Newborn intensive care units are being set up across the State, to revive, stabilise and provide life support for infants. For emergencies, the babies are rushed to higher institutions in special ambulances. More lately, in association with Mediscan, detection of birth defects using ultrasound machines has also been initiated in some PHCs.

This period of hectic public health activity in Tamil Nadu coincides with the State clocking the country’s fastest average decline in under-five mortality rate between 2008 and 2010.

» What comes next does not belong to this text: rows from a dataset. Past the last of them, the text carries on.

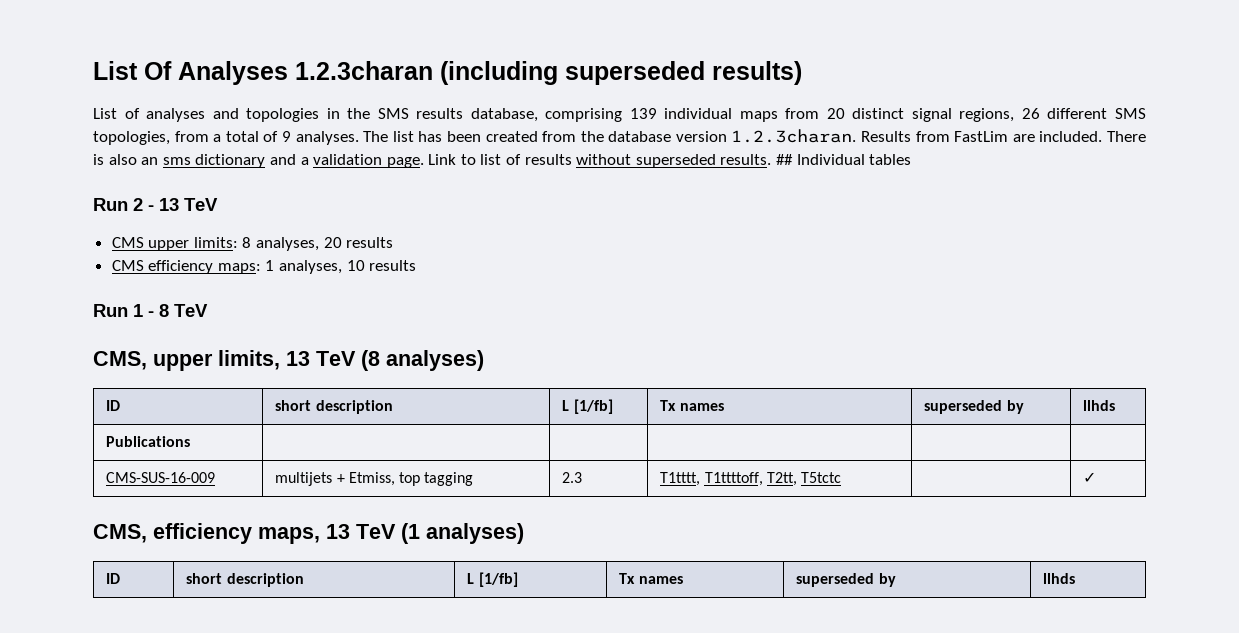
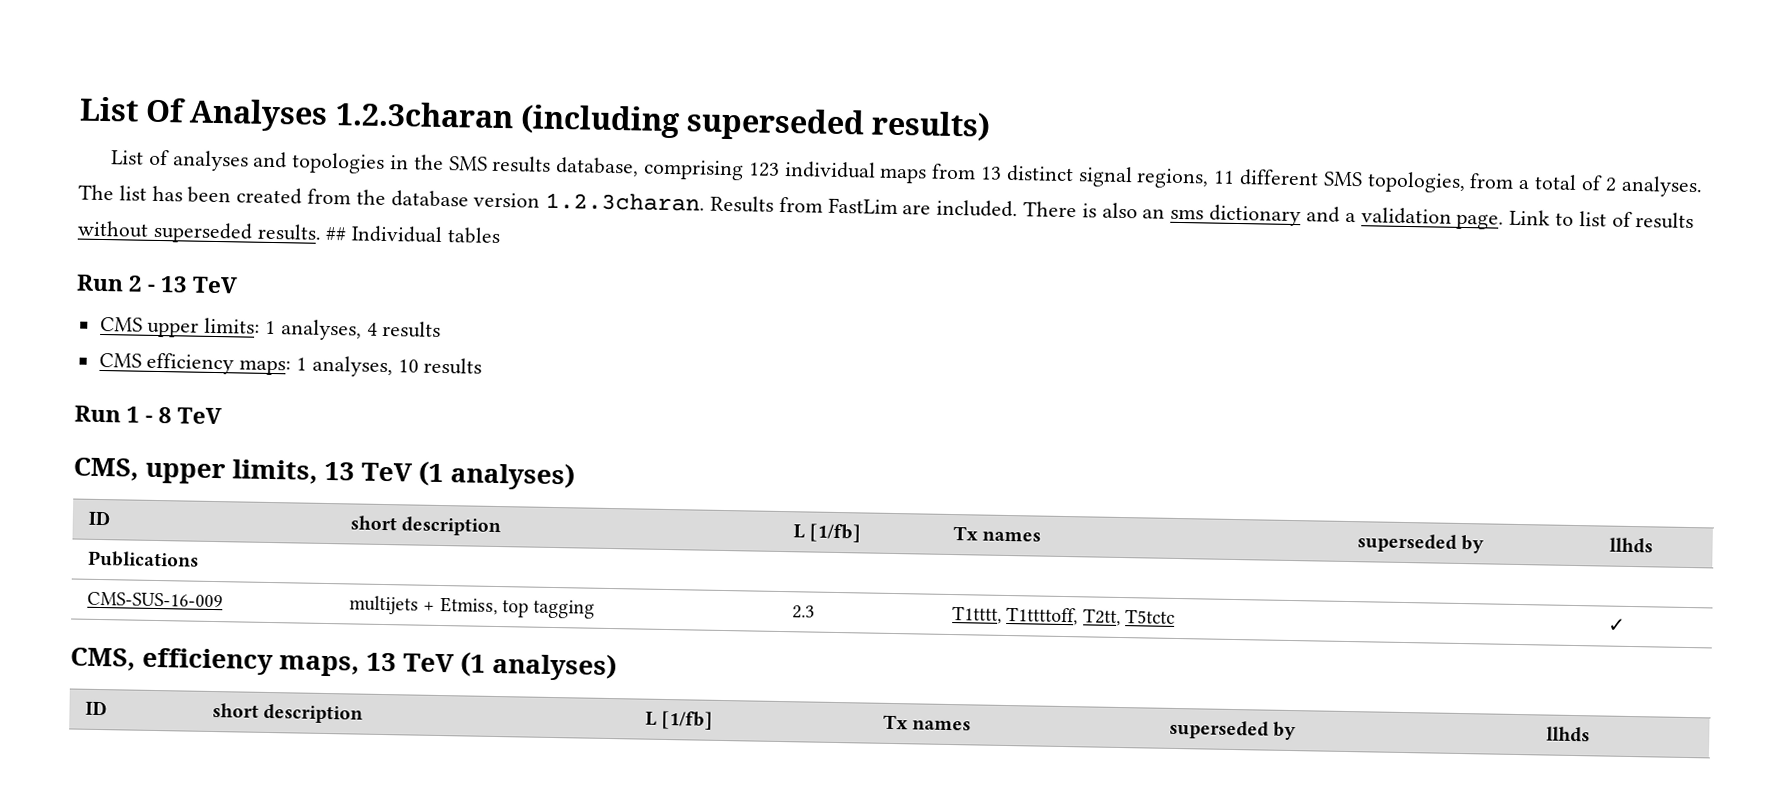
[629,108,657,119] 139 -> [747,162,780,177] 123
[826,108,845,119] 20 -> [980,166,1003,180] 13
[1021,108,1040,119] 26 -> [1213,170,1236,184] 11
[281,131,291,142] 9 -> [1604,177,1617,192] 2
[242,237,342,251] 8 analyses, 20 -> [265,319,378,341] 1 analyses, 4
[361,350,380,371] (8 -> [418,460,445,487] (1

In her presentation at the recent Call to Action Summit (for child survival and development) held at Mamallapuram, Anuradha Gupta, Mission Director, NRHM, had abundant praise for Tamil Nadu’s average Under-Five Mortality Rate decline (at 12.5 per cent), when the national average decline was just over seven per cent. The Common Review Mission of the NRHM has not only commended Tamil Nadu, but has also indicated some experiences that can be replicated in other States.

However, she tempered her praise with a note of caution: “No State can rest on its laurels. We have to continue to make efforts to reduce our under-Five mortality and maternal mortality rates. For this, business as usual is not enough.”

As she pointed out, four or five districts in the State were lagging behind the rest. So, while Tamil Nadu marks milestones in public health care, it should also look towards achieving equity in health services across the State.